North Korea Reacts To US Joint Maritime Drills With South Korea And Japan By Putting Army On High Alert, Ready To Launch Operations
North Korea has ordered its army to be prepared to launch an attack and warned the U.S. of “disastrous consequences” over the latter's joint maritime drills commencing on Tuesday with South Korea and Japan in waters off the southern coast of the Korean peninsula.
Pyongyang said it put the Korean People’s Army, or KPA, on high alert after a nuclear-powered U.S. aircraft carrier, the USS George Washington, arrived on Oct. 4 in the South Korean port city of Busan, 450 kilometers (280 miles) south of Seoul, accompanied by missile cruiser, USS Antietam CG-54, and a destroyer, USS Preble DDG 88.

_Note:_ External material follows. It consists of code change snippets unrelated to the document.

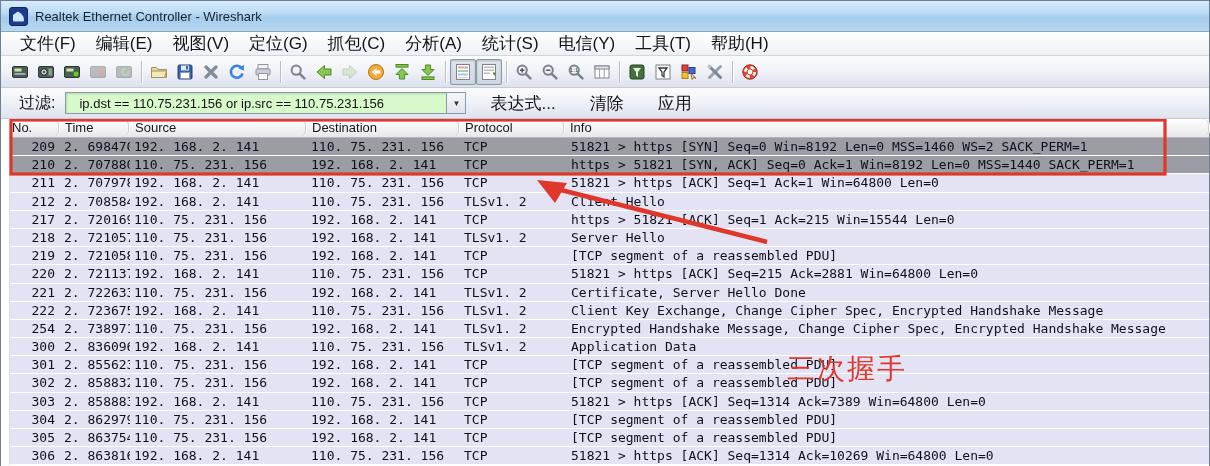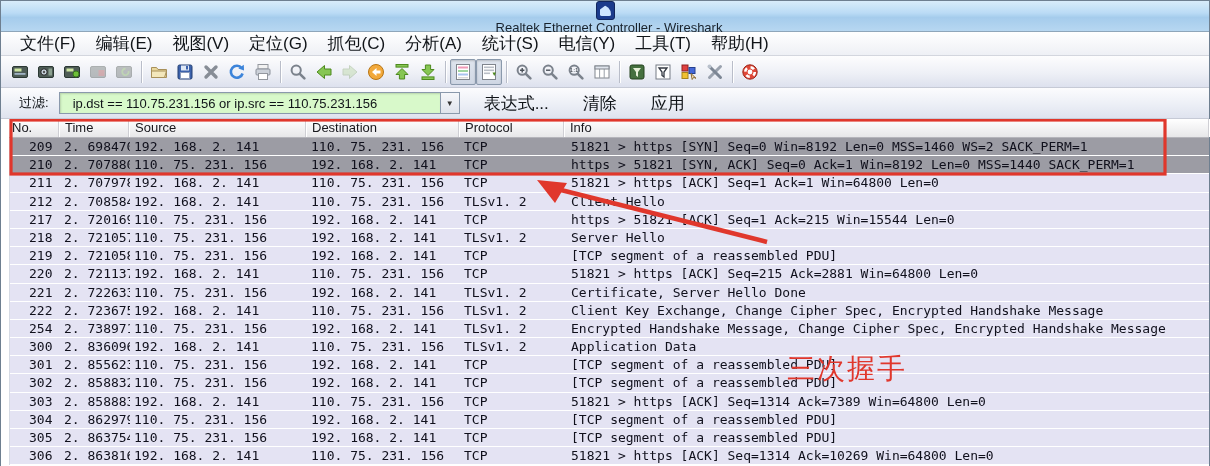--- a/index.html
+++ b/index.html
@@ -3,21 +3,21 @@
 <meta charset="utf-8">
 <style>
   * { margin:0; padding:0; box-sizing:border-box; }
   html,body { width:1210px; height:466px; overflow:hidden; background:#fff;
     font-family:"Liberation Sans", sans-serif; }
   .window { position:relative; width:1210px; height:466px; border:1px solid #6e7f90; background:#fff; }
 
   
   .titlebar { height:31px; display:flex; align-items:center; padding-left:8px;
     background:linear-gradient(180deg,#d8ecfa 0%,#badbf5 40%,#a5ccec 55%,#b7d7f1 100%);
-    border-bottom:1px solid #8fa6ba;flex-direction:column; }
+    border-bottom:1px solid #8fa6ba; }
   .app-icon { width:19px; height:19px; background:#1b3b8c; border:1px solid #12265c; border-radius:3px;
     position:relative; margin-right:7px; flex:0 0 auto; }
   .app-icon::after { content:""; position:absolute; left:3px; top:3px; width:11px; height:11px;
     background:#cfe6ff; border-radius:0 10px 2px 2px; clip-path:polygon(0 100%,0 40%,55% 0,100% 25%,100% 100%); }
   .title-text { font-size:13px; color:#18222c; }
 
   
   .menubar { height:24px; display:flex; align-items:center; padding-left:10px; gap:2px;
     background:linear-gradient(180deg,#ffffff,#eef0f5); border-bottom:1px solid #d3d6de; }
   .menu-item { font-size:17px; color:#101418; padding:3px 9px; cursor:default; }
@@ -31,43 +31,43 @@
   .tbtn.pressed { border:1px solid #8a99ac; background:linear-gradient(180deg,#dfe5ee,#cfd7e4);
     box-shadow:inset 0 1px 2px rgba(0,0,0,.18); }
   .tbtn.disabled { opacity:.42; }
   .tsep { width:1px; height:22px; background:#b9bdc9; margin:0 4px; box-shadow:1px 0 0 #fff; }
 
   
   .filterbar { height:31px; display:flex; align-items:center;
     background:linear-gradient(180deg,#fcfcfe 0%,#ecEFF6 55%,#dfe3ef 100%);
     background:linear-gradient(180deg,#fcfcfe 0%,#ecefF6 55%,#dfe3ef 100%);
     border-bottom:1px solid #c6cad6; padding-left:18px; }
-  .filter-label { font-size:13px; color:#101418; margin-right:10px; }
+  .filter-label { font-size:16px; color:#101418; margin-right:10px; }
   .filter-input { width:381px; height:22px; border:1px solid #8a99ac; border-right:none;
     background:#d8f9ca; font-size:13px; padding:0 13px; color:#101418; outline:none;
     box-shadow:inset 1px 1px 2px rgba(0,0,0,.15); }
   .filter-drop { width:20px; height:22px; border:1px solid #8a99ac; background:linear-gradient(180deg,#f6f7fa,#dfe3ec);
     font-size:8px; color:#333; display:flex; align-items:center; justify-content:center; }
   .filter-btn { font-size:17px; color:#101418; background:transparent; border:none; padding:4px 10px; margin-left:14px; }
 
   
   .packet-area { position:relative; height:348px; background:#fff; }
   .grid { display:grid; grid-template-columns:50px 70px 177px 153px 105px 1fr; }
   .header-row { height:19px; background:linear-gradient(180deg,#ffffff,#e7e7e9);
     border-bottom:1px solid #b5b5bb; margin-left:8px; }
   .hcell { font-size:13px; color:#17171c; padding:1px 0 0 6px; border-right:1px solid #cfcfd4;
-    box-shadow:1px 0 0 #fff; white-space:nowrap; overflow:hidden; }
+    box-shadow:1px 0 0 #fff; white-space:nowrap; overflow:hidden;border-radius:6px; }
   .hcell.first { padding-left:3px; }
   .rows { margin-left:8px; border-left:1px solid #d6dbe4; }
   .prow { height:18.2px; background:#e4e3f3; border-bottom:1px solid #ffffff;
     font-family:"DejaVu Sans Mono", monospace; font-size:13px; color:#10101c;
     white-space:nowrap; cursor:default; }
   .prow.sel { background:#9c9ca4; }
   .pcell { overflow:hidden; padding-top:1px; }
-  .c-no { text-align:left; padding-right:5px;padding-left:19px; }
+  .c-no { text-align:right; padding-right:5px; }
   .c-time,.c-src,.c-dst,.c-proto { padding-left:4px; }
   .c-info { padding-left:6px; }
 
   
   .overlay-svg { position:absolute; left:0; top:0; pointer-events:none; }
   .annot-label { position:absolute; left:786px; top:231px; font-size:28px; letter-spacing:2px;
     color:#e0372c; pointer-events:none; font-family:"DejaVu Sans", sans-serif; }
   svg.ticon { display:block; }
 </style>
 </head>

“All services and army corps level of the KPA received an emergency order from its supreme command on October 5 to reexamine the operation plans already ratified by it and keep themselves fully ready to promptly launch operations any time, watching with high vigilance every move of the U.S. and Japanese aggressors and the (South Korean) puppet forces,” a KPA spokesman said in a statement published by KCNA, the North Korean government’s mouthpiece.

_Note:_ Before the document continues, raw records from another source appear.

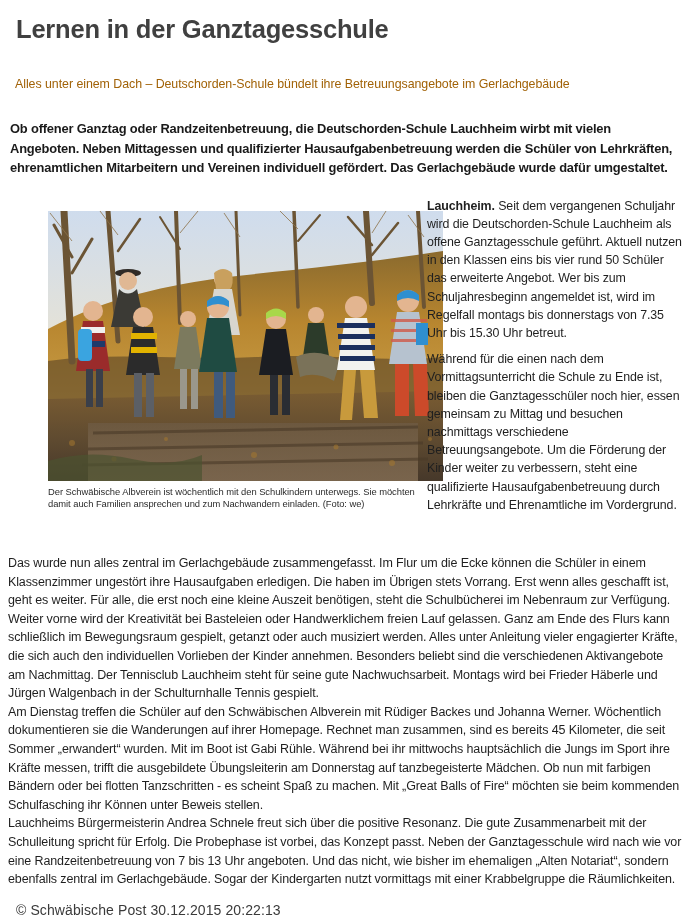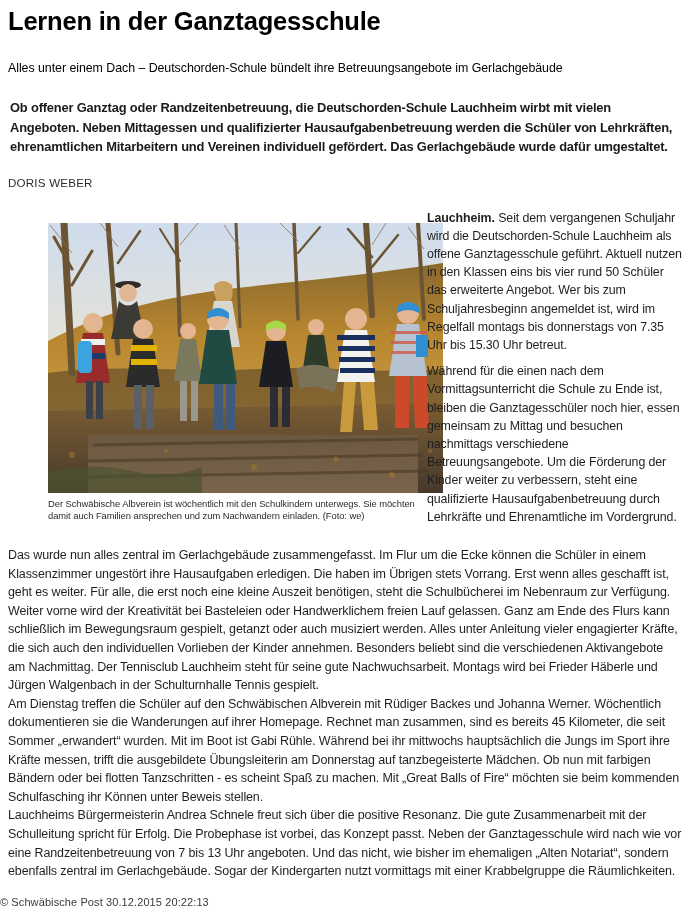--- a/index.html
+++ b/index.html
@@ -17,36 +17,36 @@
   .page {
     position: relative;
     width: 690px;
     height: 922px;
     box-sizing: border-box;
     padding: 0 8px;
   }
 
   
   .headline {
-    margin: 0;
+    margin: 8px;
     padding-top: 6px;
     font-size: 25.5px;
     line-height: 30px;
     font-weight: bold;
-    color: #000000;
+    color: #404040;
     letter-spacing: -0.2px;
   }
 
   
   .subhead {
-    margin: 0;
+    margin: 7px;
     padding-top: 24px;
     font-size: 12.4px;
     line-height: 16px;
-    color: #000000;
+    color: #a16207;
     letter-spacing: -0.05px;
   }
 
   
   .lead {
     margin: 2px;
     padding-top: 20px;
     font-size: 12.9px;
     line-height: 19.5px;
     font-weight: bold;
@@ -118,40 +118,39 @@
     font-size: 12.5px;
     line-height: 18.6px;
     color: #1f1f1f;
     letter-spacing: -0.12px;
   }
   .body p { margin: 0; }
 
   
   .footer {
     position: absolute;
-    left: 0;
+    left: 16px;
     top: 896px;
-    font-size: 11px;
+    font-size: 14px;
     line-height: 13px;
     color: #3a3a3a;
     letter-spacing: 0.1px;
   }
 </style>
 </head>
 <body>
 
 <div class="page">
 
   <h1 class="headline">Lernen in der Ganztagesschule</h1>
 
   <p class="subhead">Alles unter einem Dach – Deutschorden-Schule bündelt ihre Betreuungsangebote im Gerlachgebäude</p>
 
   <p class="lead">Ob offener Ganztag oder Randzeitenbetreuung, die Deutschorden-Schule  Lauchheim wirbt mit vielen Angeboten. Neben Mittagessen und qualifizierter Hausaufgabenbetreuung  werden die Schüler von Lehrkräften, ehrenamtlichen Mitarbeitern und Vereinen individuell gefördert. Das Gerlachgebäude wurde dafür umgestaltet.</p>
 
-  <p class="byline">DORIS WEBER</p>
 
   <div class="media-row">
 
     <figure class="figure">
       <div class="photo">
         <svg class="photo-canvas" viewBox="0 0 395 270" preserveAspectRatio="none">
           <defs>
             <linearGradient id="skyG" x1="0" y1="0" x2="0" y2="1">
               <stop offset="0%" stop-color="#cfdced"></stop>
               <stop offset="100%" stop-color="#e4e2d8"></stop>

The latest belligerent rhetoric from Pyongyang comes after a cooling-off period that followed weeks of increased tensions in the Peninsula, beginning in March, when the reclusive Communist nation rejected the armistice that ended the war between the two Koreas in 1950-53, and threatened nuclear attacks against the U.S. and South Korea.

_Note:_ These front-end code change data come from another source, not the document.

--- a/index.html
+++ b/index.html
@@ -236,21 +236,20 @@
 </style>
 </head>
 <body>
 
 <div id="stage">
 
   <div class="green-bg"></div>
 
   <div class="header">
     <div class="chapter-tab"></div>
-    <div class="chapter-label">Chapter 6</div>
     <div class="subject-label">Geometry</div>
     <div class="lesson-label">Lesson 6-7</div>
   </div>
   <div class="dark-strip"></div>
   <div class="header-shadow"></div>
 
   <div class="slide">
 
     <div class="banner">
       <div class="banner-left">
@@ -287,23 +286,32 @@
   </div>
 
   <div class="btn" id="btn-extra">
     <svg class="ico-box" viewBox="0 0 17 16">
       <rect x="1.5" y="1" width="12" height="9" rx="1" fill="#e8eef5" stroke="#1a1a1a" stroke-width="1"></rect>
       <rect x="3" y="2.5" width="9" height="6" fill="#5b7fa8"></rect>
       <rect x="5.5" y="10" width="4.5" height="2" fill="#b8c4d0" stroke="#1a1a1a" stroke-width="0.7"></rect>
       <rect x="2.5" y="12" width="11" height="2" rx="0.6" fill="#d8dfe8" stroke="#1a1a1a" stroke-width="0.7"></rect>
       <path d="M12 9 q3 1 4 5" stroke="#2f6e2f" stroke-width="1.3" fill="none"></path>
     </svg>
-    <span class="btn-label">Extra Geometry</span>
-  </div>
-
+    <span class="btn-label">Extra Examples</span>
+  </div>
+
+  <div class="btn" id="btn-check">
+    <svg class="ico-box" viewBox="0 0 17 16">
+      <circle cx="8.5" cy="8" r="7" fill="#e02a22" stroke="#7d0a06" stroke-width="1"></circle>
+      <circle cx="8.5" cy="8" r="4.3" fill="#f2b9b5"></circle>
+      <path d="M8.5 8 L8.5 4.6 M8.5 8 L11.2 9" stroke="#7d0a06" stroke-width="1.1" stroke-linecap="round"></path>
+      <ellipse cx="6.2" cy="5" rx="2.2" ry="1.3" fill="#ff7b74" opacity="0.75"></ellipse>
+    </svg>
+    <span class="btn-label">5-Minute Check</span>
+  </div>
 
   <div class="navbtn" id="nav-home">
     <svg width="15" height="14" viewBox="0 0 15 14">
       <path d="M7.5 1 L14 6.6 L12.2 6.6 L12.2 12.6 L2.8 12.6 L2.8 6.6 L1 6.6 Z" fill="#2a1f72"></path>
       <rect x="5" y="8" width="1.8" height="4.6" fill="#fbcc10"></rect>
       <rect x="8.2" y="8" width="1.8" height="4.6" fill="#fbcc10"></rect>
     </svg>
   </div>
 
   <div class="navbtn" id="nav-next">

Pyongyang described the joint drills as a “military offensive” to pressure the government to give up its nuclear program, adding: “If the U.S. administration stands for the denuclearization of the Korean Peninsula and is interested in the peace and security in the region, the U.S., not the DPRK (North Korea), should make a decision to move first.”
Meanwhile, South Korea defended the scheduled three-day joint drills as “defensive,” adding that Pyongyang’s accusations were without grounds.
“The maritime training between South Korea, the U.S. and Japan is a humanitarian training exercise to search and rescue private ships that meet with a disaster,” South Korea’s Defense Ministry spokesman Kim Min-seok said in Seoul, according to Xinhua.
The U.S. regularly conducts joint military exercises with Seoul in the waters off the Korean peninsula and has 28,500 troops stationed in South Korea.